Besoin de liberté, de flexibilité, d'agilité, la raison d'être première de l'Institut fut d'échapper à la lourdeur de sa tutelle administrative, à la bureaucratie de la recherche et de l'enseignement : déjà, le "mammouth" prenait du poids.

Carrefour de la recherche dans plusieurs domaines, l'Institut accueille dès le début des chercheurs étrangers (dont Ilyia Metchnikoff, le premier, futur prix Nobel, spécialiste de l'immunité) et traite des malades venant du monde entier. Lieu de recherche théorique avec ses labos, ses publications (Annales), il est aussi un lieu d'enseignement de haut niveau. Bien vite, l'Institut ouvre des "filiales" indépendantes en province (Lille), à l'étranger, dans les colonies (Tunis, Saigon), en Perse, en Grèce. Logique d'incubation, d'accélération. Le Réseau compte aujourd'hui 32 instituts.
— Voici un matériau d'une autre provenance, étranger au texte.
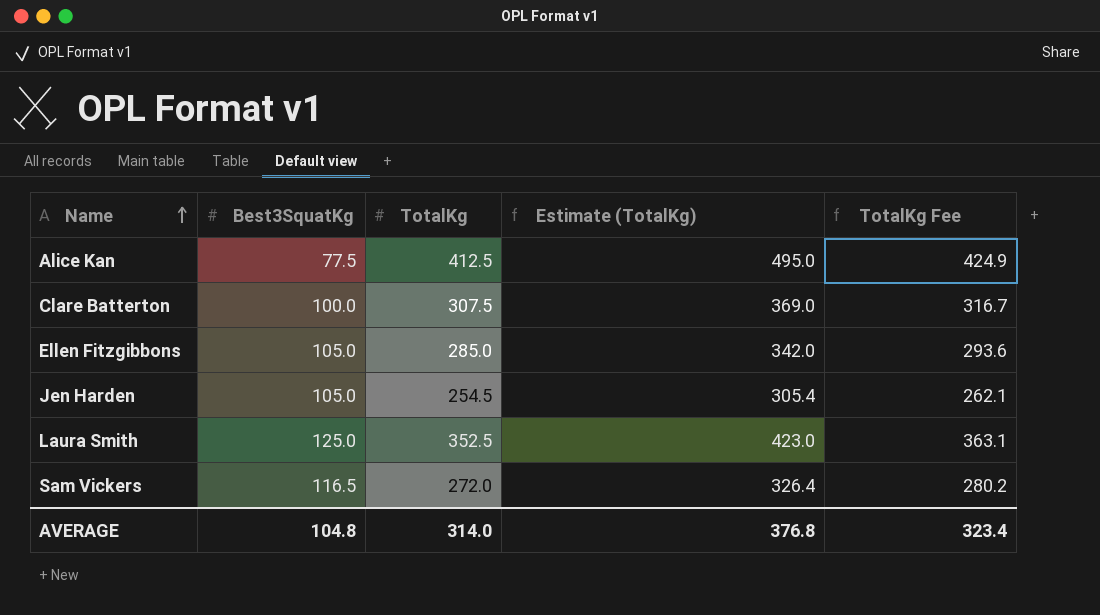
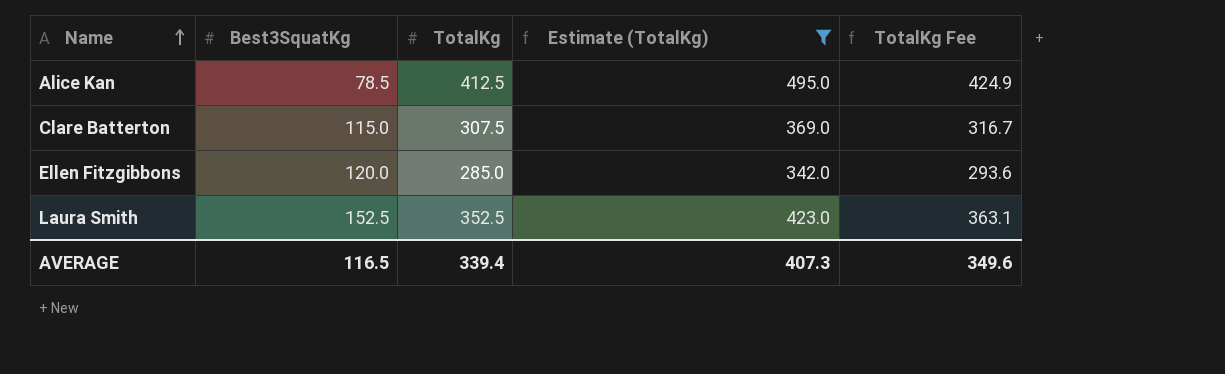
filter: none -> Estimate (TotalKg) >= 342.0
Alice Kan | Best3SquatKg: 77.5 -> 78.5
Clare Batterton | Best3SquatKg: 100.0 -> 115.0
Ellen Fitzgibbons | Best3SquatKg: 105.0 -> 120.0
Laura Smith | Best3SquatKg: 125.0 -> 152.5
AVERAGE | Best3SquatKg: 104.8 -> 116.5
AVERAGE | TotalKg: 314.0 -> 339.4
AVERAGE | Estimate (TotalKg): 376.8 -> 407.3
AVERAGE | TotalKg Fee: 323.4 -> 349.6

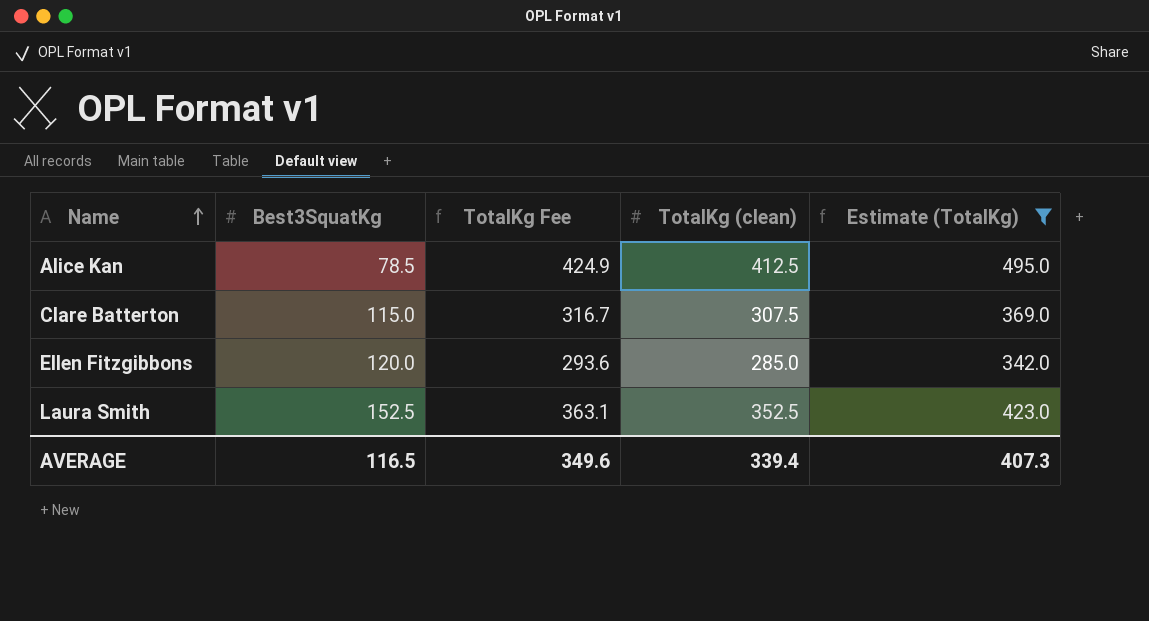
column TotalKg Fee | position: 5 -> 3
column name: TotalKg -> TotalKg (clean)

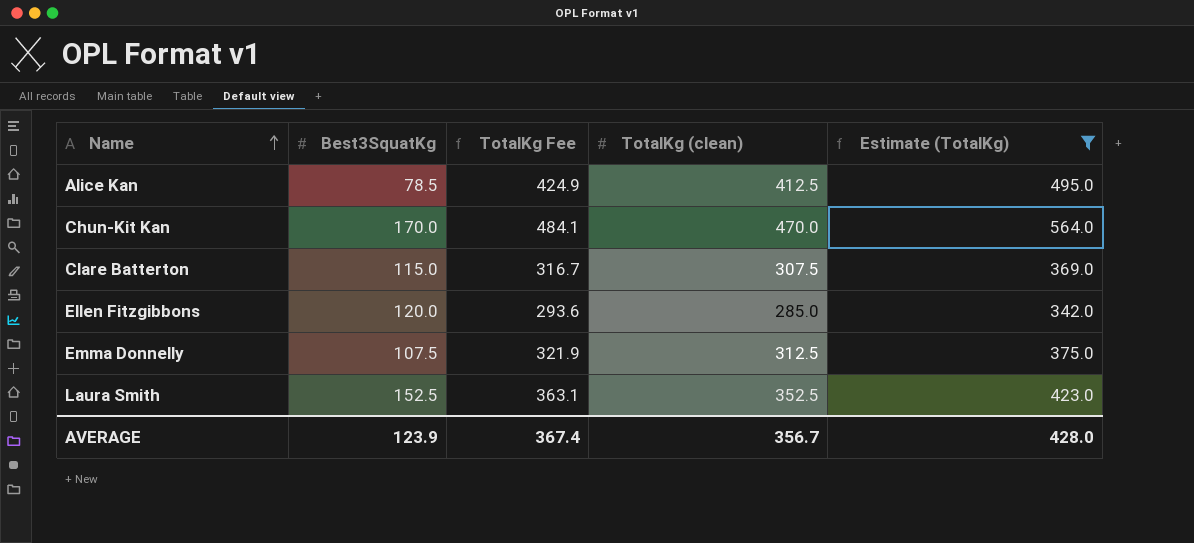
row Chun-Kit Kan: none -> 170.0 | 484.1 | 470.0 | 564.0
row Emma Donnelly: none -> 107.5 | 321.9 | 312.5 | 375.0
AVERAGE | Best3SquatKg: 116.5 -> 123.9
AVERAGE | TotalKg Fee: 349.6 -> 367.4
AVERAGE | TotalKg (clean): 339.4 -> 356.7
AVERAGE | Estimate (TotalKg): 407.3 -> 428.0

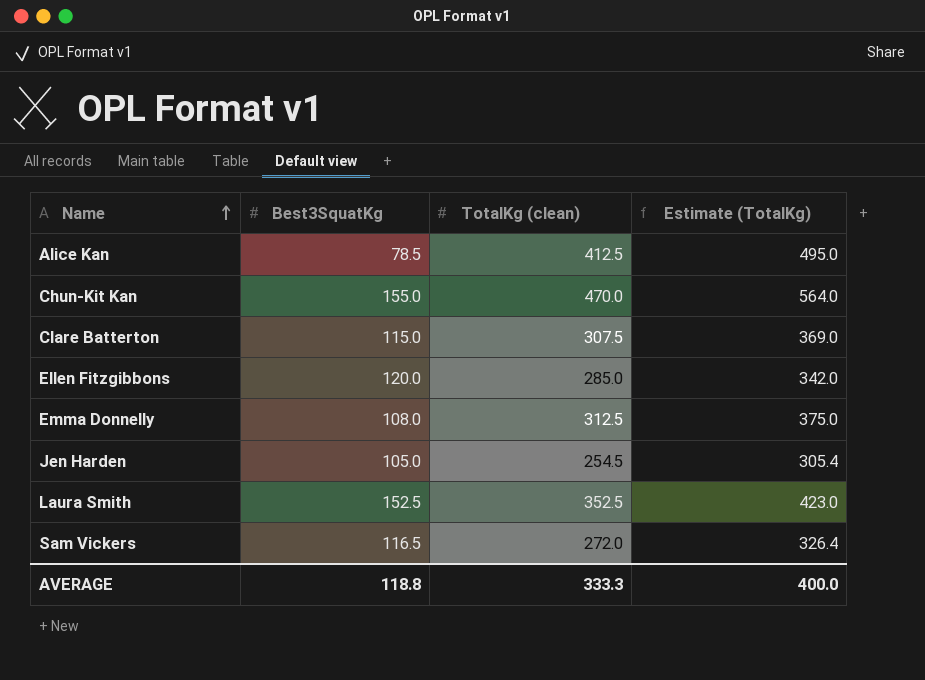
filter: Estimate (TotalKg) >= 342.0 -> none
column TotalKg Fee | formula: [TotalKg (clean)] * 1.03 -> none
Chun-Kit Kan | Best3SquatKg: 170.0 -> 155.0
Emma Donnelly | Best3SquatKg: 107.5 -> 108.0
AVERAGE | Best3SquatKg: 123.9 -> 118.8
AVERAGE | TotalKg (clean): 356.7 -> 333.3
AVERAGE | Estimate (TotalKg): 428.0 -> 400.0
Son modèle économique s'est mis progressivement en place selon un principe clair : les soins (la vaccination) sont gratuits, les produits (vaccins) sont vendus. D'abord philanthrope et idéaliste, l'Institut a fini par organiser une souscription (crowd funding), déposer des brevets. Une entreprise de bio-technologie était née.

De la rage vaincue au BCG, du ver à soie à la diphtéryie, les auteurs nous font partager comme un roman l'histoire des vaccins, les débuts de la microbiologie, de l'immunologie. Livre d'histoire des sciences, l'ouvrage met l'accent sur la biographie des personnages essentiels mais traite le sujet de manière trop journalistique. Après avoir refermé le livre, on se prend à regretter que soient seulement effleurées des questions comme l'organisation du travail scientifique collectif ("l'union des travailleurs de la preuve", comme disait Gaston Bachelard) avec ses rivalités, ses erreurs rectifiées ou encore l'invention du modèle économique d'une institution de recherche généreuse et rigoureuse que le numérique n'a pas encore réussi à imiter.